A lingering doubt on PCI-MMIO region of PCI-passthrough-device

public inbox for linux-kernel@vger.kernel.org
 help / color / mirror / Atom feed

* A lingering doubt on PCI-MMIO region of PCI-passthrough-device
@ 2025-12-14 12:08 Ajay Garg
  2025-12-14 19:52 ` Alex Williamson
  0 siblings, 1 reply; 7+ messages in thread
From: Ajay Garg @ 2025-12-14 12:08 UTC (permalink / raw)
  To: iommu, linux-pci, Linux Kernel Mailing List

Hi everyone.

Let's assume x86_64-linux host and guest, with full-virtualization and
iommu hardware capabilities.

Before launching vm, qemu with the help vfio "installs" "dev1" on the
virtual-pci-root-complex of guest.
After bootup, the guest does the usual enumeration, finds "dev1" on
the pci-bus, and programs the BARs in its domain.

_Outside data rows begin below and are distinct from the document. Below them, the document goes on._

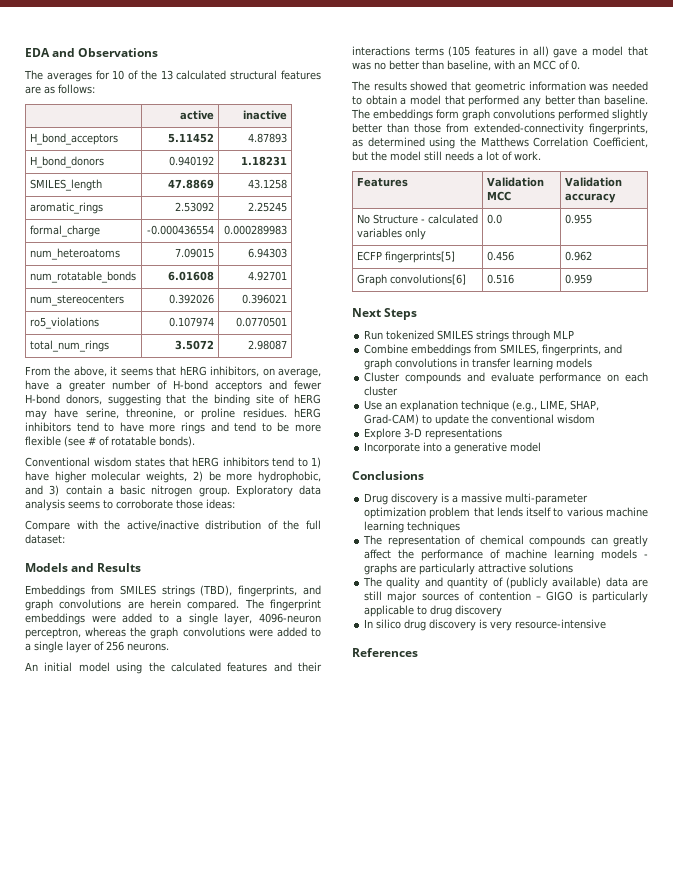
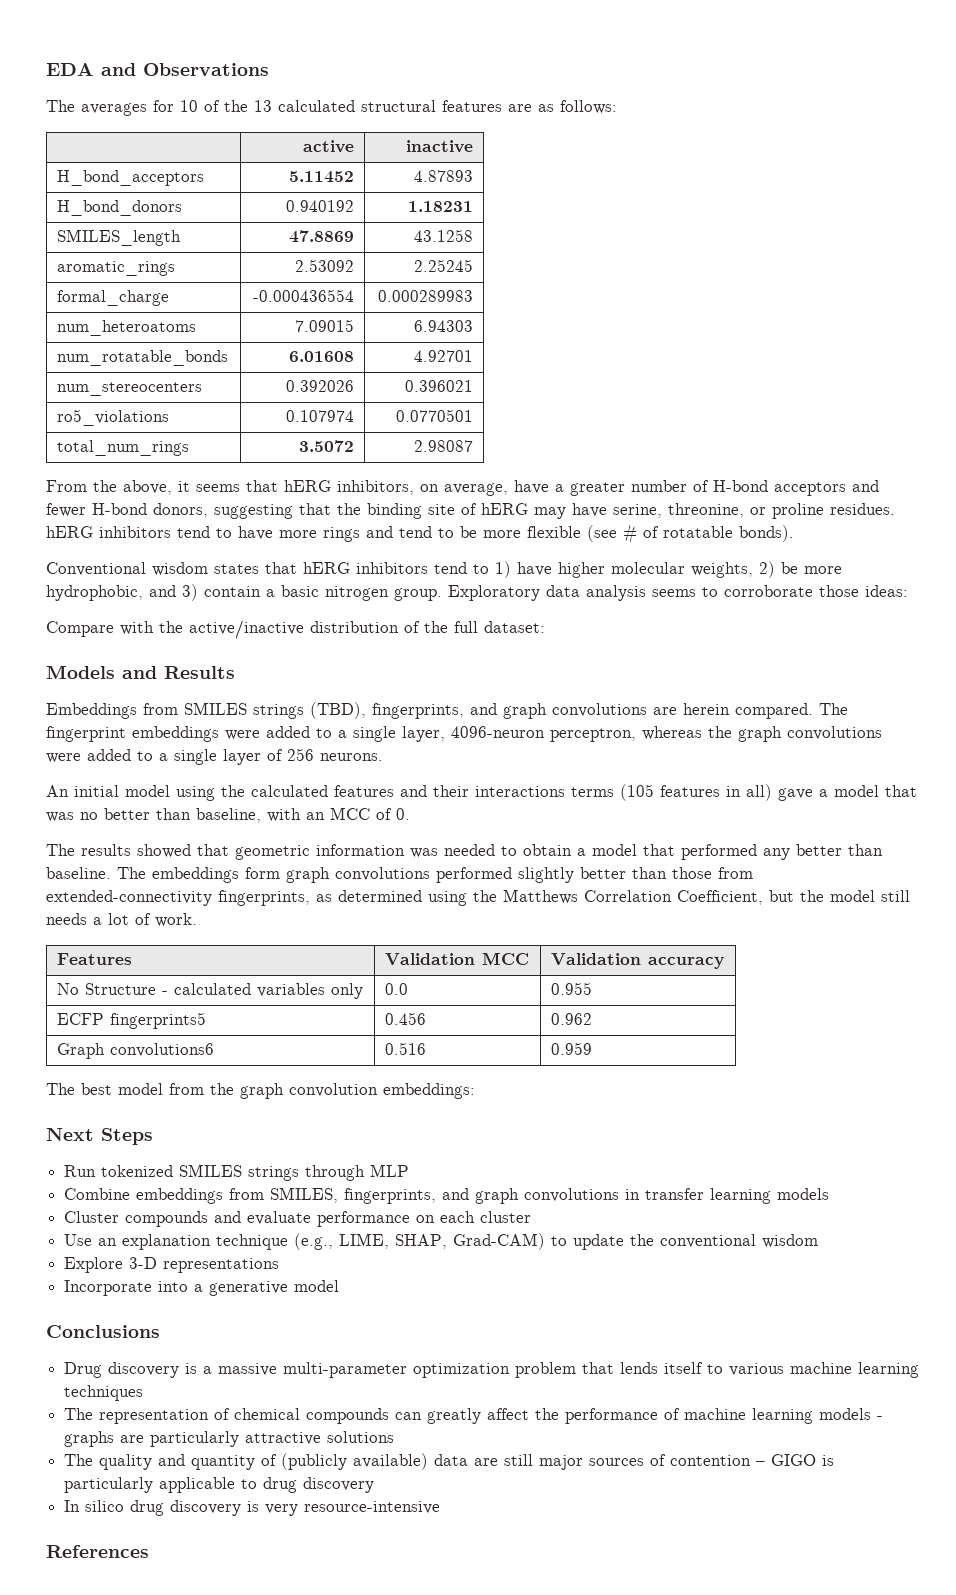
[384,251,455,263] fingerprints[5] -> [110,1012,207,1029] fingerprints5
[389,274,466,285] convolutions[6] -> [110,1043,215,1057] convolutions6
(592, 279) none -> [46,1083,475,1099] // The best model from the graph convolution embeddings:

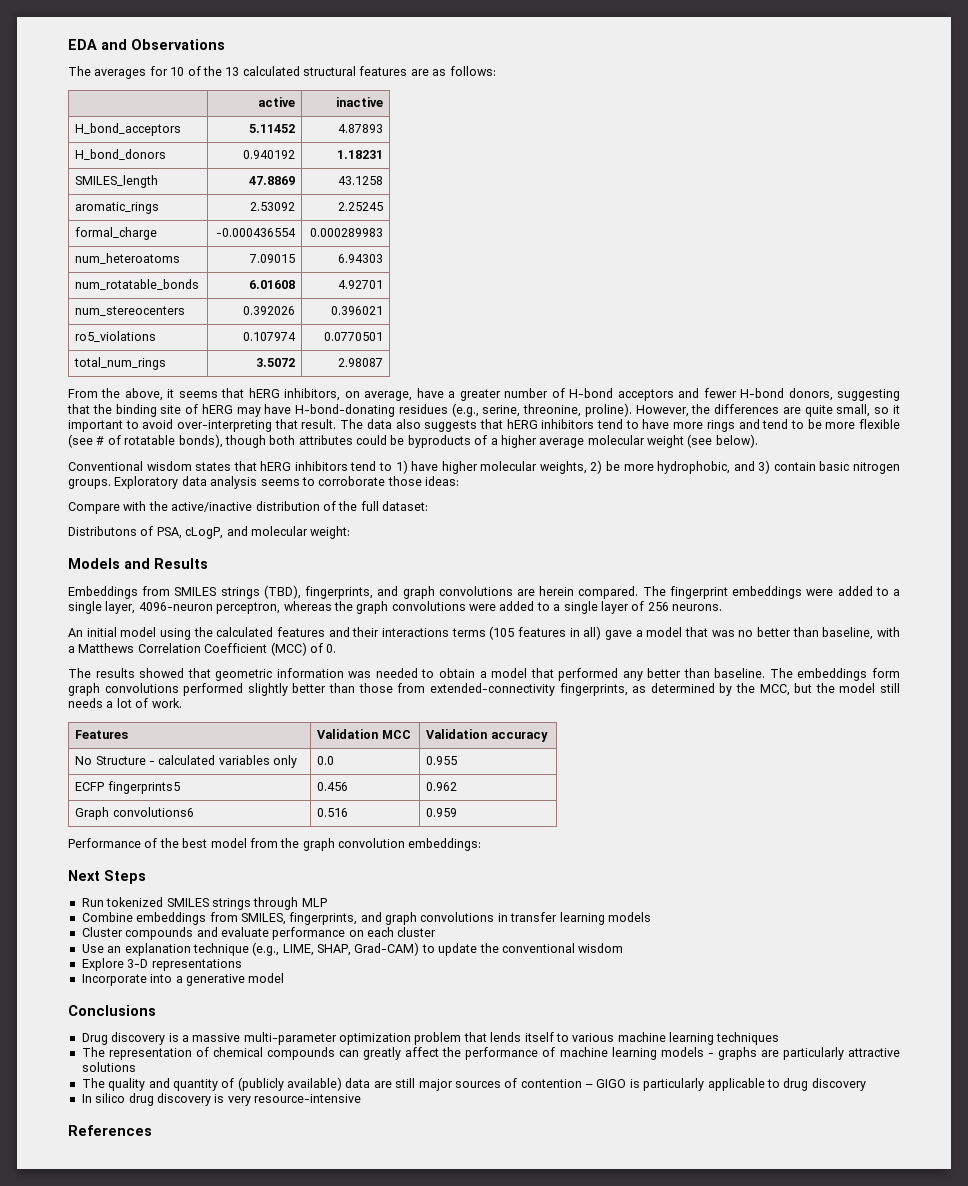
[613,503,895,519] serine, threonine, or proline residues. -> [295,403,901,417] [68,419,503,432] H-bond-donating residues (e.g., serine, threonine, proline). However, the differences are quite small, so it important to avoid over-interpreting that result. The data also suggests that
[739,525,794,542] bonds). -> [178,434,758,448] bonds), though both attributes could be byproducts of a higher average molecular weight (see below).
[266,589,275,597] a -> (816, 466) none
[394,588,442,601] group. -> [68,479,111,489] groups.
(545, 627) none -> [68,526,351,539] // Distributons of PSA, cLogP, and molecular weight:
[306,807,370,820] an MCC -> [68,642,307,656] a Matthews Correlation Coefficient (MCC)
[428,889,763,906] using the Matthews Correlation Coefficient, -> [719,683,790,696] by the MCC,
[46,1083,75,1095] The -> [68,838,179,848] Performance of the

However, there is no guarantee that guest-pci-mmio-physical-ranges
would be identical to "what would have been"
host-pci-mmio-physical-ranges.
Then how does the EPT/SLAT tables get set up for correct mapping from
GPA => HPA for dev1's-BARs-MMIO-regions ?

Will be grateful for pointers.

Thanks and Regards,
Ajay

^ permalink raw reply	[flat|nested] 7+ messages in thread

* Re: A lingering doubt on PCI-MMIO region of PCI-passthrough-device
  2025-12-14 12:08 A lingering doubt on PCI-MMIO region of PCI-passthrough-device Ajay Garg
@ 2025-12-14 19:52 ` Alex Williamson
  2025-12-15  3:50   ` Ajay Garg
  0 siblings, 1 reply; 7+ messages in thread
From: Alex Williamson @ 2025-12-14 19:52 UTC (permalink / raw)
  To: Ajay Garg; +Cc: iommu, linux-pci, Linux Kernel Mailing List

On Sun, 14 Dec 2025 17:38:50 +0530
Ajay Garg <ajaygargnsit@gmail.com> wrote:

> Hi everyone.
> 
> Let's assume x86_64-linux host and guest, with full-virtualization and
> iommu hardware capabilities.
> 
> Before launching vm, qemu with the help vfio "installs" "dev1" on the
> virtual-pci-root-complex of guest.
> After bootup, the guest does the usual enumeration, finds "dev1" on
> the pci-bus, and programs the BARs in its domain.
> 
> However, there is no guarantee that guest-pci-mmio-physical-ranges
> would be identical to "what would have been"
> host-pci-mmio-physical-ranges.
> Then how does the EPT/SLAT tables get set up for correct mapping from
> GPA => HPA for dev1's-BARs-MMIO-regions ?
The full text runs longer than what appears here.